In this example, we are going to demonstrate Pinecone's semantic search capabilities with an off-the-shelf, pretrained NLP model. In the process we'll learn a few things.

### Learning Goals and Estimated Reading Time
_By the end of this 10 minute demo, you will have:_
 1. Learned about Pinecone's value for solving realtime semantic search requirements!
 2. Stored and retrieved vectors from Pinecone your very-own Pinecone Vector Database.
 3. Encoded news articles as 384-dimensional vectors using a pretrained, encoder-only, model (i.e. no model training necessary).
 4. Queried Pinecone's Vector Database to find similar news articles to the query in question.
 
Executing all the code in the notebook may take a few hours, but once all data is encoded results of queries to pinecone are processed on the order of tens of milliseconds.

## Setup: Prerequisites and Data Preparation

### Python 3.7+

This code has been tested with Python 3.7. It is recommended to run this code in a virtual environment or Google Colab.

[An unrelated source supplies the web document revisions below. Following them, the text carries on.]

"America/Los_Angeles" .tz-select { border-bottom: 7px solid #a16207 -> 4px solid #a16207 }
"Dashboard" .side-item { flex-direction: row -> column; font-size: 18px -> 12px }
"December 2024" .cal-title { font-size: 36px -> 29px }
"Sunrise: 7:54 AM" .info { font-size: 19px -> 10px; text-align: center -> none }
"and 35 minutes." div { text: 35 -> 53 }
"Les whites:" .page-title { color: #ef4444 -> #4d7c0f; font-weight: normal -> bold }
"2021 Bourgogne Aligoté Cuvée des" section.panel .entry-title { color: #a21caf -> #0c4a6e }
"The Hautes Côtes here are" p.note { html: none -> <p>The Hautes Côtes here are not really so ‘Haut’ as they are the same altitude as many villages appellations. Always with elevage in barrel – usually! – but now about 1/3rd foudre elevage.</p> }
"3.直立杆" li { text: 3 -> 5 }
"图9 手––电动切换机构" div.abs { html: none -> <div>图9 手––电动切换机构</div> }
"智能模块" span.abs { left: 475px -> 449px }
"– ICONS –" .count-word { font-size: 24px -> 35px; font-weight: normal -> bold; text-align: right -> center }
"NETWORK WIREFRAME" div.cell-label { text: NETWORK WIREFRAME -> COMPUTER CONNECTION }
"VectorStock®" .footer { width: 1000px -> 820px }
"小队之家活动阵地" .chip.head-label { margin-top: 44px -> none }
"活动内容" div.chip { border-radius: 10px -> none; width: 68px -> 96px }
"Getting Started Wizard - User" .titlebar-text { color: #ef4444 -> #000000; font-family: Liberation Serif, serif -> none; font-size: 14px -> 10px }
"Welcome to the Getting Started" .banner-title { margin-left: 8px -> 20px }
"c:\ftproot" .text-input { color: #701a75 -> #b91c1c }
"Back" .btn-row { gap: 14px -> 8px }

### Acquiring your Pinecone API Key

A Pinecone API key is required. You can obtain one for free on our [our website](https://app.pinecone.io/). Either add `PINECONE_EXAMPLE_API_KEY` to your list of environmental variables, or manually enter it after running the below cell (a prompt will pop up requesting the API key, storing the result within this kernel (session)).

### Helper Module

In [1]:
# There is a helper module required for this notebook to run.
# When not present with this notebook, it will be streamed in from Pinecone's Example Repository.
# You can find the module at https://github.com/pinecone-io/examples/tree/master/semantic_text_search

import os
import httpimport

if os.path.isfile('helper.py'):
    import helper as h
else:
    print('importing `helper.py` from https://github.com/pinecone-io')
    with httpimport.github_repo(
        username='startakovsky', 
        repo='pinecone-examples-fork',
        module=['semantic_text_search'],
        branch='may-2022-semantic-text-search-refresh'):
        from semantic_text_search import helper as h

Extracting API Key from environmental variable `PINECONE_EXAMPLE_API_KEY`...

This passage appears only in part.